All lines of the records below that contain the word "possible" must be listed.

## [Input for this task]

+===+

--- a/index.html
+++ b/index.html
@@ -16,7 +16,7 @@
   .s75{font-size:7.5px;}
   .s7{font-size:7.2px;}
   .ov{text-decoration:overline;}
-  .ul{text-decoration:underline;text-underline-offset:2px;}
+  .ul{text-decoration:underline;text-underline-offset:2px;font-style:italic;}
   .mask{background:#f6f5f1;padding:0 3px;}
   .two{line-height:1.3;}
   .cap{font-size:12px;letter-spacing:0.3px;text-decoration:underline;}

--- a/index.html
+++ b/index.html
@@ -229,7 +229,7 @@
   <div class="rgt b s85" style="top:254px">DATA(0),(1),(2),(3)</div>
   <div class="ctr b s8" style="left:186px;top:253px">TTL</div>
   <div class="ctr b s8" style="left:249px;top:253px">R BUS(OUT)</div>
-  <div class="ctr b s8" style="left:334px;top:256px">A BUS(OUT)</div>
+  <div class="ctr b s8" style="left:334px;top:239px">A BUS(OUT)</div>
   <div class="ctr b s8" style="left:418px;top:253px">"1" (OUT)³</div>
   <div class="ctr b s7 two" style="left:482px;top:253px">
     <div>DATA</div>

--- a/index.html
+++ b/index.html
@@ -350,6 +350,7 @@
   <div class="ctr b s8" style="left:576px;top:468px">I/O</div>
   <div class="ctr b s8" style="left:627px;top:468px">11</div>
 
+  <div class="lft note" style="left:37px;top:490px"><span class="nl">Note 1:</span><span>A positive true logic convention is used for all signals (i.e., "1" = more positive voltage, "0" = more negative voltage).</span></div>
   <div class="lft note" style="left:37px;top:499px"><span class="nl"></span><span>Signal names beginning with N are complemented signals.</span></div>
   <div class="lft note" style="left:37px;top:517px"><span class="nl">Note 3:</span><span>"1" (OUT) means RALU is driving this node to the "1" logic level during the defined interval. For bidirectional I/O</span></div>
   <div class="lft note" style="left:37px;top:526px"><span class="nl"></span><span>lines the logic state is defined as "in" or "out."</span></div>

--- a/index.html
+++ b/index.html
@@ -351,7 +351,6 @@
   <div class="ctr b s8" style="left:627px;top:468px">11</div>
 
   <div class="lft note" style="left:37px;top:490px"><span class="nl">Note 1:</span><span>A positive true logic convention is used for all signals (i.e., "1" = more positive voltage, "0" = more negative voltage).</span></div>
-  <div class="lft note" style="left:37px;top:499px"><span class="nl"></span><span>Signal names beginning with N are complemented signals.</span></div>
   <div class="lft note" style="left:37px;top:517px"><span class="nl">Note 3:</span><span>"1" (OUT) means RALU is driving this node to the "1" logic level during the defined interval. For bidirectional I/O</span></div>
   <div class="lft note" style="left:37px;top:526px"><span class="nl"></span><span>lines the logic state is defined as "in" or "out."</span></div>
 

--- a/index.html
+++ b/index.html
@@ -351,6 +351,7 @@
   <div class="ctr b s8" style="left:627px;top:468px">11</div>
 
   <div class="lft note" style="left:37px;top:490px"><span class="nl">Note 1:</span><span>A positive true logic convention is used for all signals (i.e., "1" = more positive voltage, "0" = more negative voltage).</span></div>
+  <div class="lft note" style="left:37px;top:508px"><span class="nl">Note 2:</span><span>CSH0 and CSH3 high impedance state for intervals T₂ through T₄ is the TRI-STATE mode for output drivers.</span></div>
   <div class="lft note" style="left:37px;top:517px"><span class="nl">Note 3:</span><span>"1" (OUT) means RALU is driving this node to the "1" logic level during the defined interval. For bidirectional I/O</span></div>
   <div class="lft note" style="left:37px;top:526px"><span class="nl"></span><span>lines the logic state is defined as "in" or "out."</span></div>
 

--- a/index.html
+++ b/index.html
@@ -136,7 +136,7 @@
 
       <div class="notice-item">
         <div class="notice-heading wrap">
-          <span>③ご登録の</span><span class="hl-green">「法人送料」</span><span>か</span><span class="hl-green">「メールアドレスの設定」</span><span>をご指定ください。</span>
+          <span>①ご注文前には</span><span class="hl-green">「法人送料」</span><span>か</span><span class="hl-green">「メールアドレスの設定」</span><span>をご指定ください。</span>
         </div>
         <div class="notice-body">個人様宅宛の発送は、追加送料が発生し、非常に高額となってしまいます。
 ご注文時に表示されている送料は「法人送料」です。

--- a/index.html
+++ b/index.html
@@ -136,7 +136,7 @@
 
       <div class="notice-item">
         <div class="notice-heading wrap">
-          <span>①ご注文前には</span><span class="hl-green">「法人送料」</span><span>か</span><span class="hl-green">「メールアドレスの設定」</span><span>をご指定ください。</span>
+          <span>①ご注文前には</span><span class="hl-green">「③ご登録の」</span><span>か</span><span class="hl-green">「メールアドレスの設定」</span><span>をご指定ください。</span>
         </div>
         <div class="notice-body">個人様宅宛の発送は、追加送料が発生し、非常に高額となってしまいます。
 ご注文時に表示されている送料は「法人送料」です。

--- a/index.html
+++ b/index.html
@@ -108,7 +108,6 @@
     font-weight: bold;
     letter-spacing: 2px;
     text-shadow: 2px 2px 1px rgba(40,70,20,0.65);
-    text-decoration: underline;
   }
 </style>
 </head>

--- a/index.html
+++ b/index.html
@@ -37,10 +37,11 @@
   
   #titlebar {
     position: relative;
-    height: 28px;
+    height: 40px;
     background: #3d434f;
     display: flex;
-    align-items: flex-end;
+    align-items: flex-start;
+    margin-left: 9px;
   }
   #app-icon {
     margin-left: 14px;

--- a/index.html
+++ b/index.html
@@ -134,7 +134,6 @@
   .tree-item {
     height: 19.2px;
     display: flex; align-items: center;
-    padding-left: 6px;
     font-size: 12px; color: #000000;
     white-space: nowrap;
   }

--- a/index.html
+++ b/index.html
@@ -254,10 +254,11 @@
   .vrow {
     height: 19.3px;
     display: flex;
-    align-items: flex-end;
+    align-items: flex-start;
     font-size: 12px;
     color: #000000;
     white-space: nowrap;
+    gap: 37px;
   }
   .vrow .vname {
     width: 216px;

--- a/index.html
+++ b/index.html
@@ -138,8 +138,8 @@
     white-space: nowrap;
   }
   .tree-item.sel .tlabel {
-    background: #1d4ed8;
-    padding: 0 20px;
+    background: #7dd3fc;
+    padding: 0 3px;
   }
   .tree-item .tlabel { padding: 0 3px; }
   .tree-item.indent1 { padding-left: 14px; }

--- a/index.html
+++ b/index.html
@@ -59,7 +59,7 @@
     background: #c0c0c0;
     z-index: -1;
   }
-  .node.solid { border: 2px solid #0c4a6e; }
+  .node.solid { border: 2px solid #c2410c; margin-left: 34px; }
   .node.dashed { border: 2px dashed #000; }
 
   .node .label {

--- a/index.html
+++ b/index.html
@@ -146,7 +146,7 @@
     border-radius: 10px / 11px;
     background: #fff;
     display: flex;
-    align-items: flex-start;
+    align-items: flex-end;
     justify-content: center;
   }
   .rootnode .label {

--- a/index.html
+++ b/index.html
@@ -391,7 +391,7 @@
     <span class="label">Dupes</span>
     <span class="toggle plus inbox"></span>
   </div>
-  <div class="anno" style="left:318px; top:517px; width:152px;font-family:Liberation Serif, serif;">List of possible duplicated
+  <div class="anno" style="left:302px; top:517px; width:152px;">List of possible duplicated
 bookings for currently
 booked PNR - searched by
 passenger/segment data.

+===+

## [Expected output]
-  <div class="anno" style="left:318px; top:517px; width:152px;font-family:Liberation Serif, serif;">List of possible duplicated
+  <div class="anno" style="left:302px; top:517px; width:152px;">List of possible duplicated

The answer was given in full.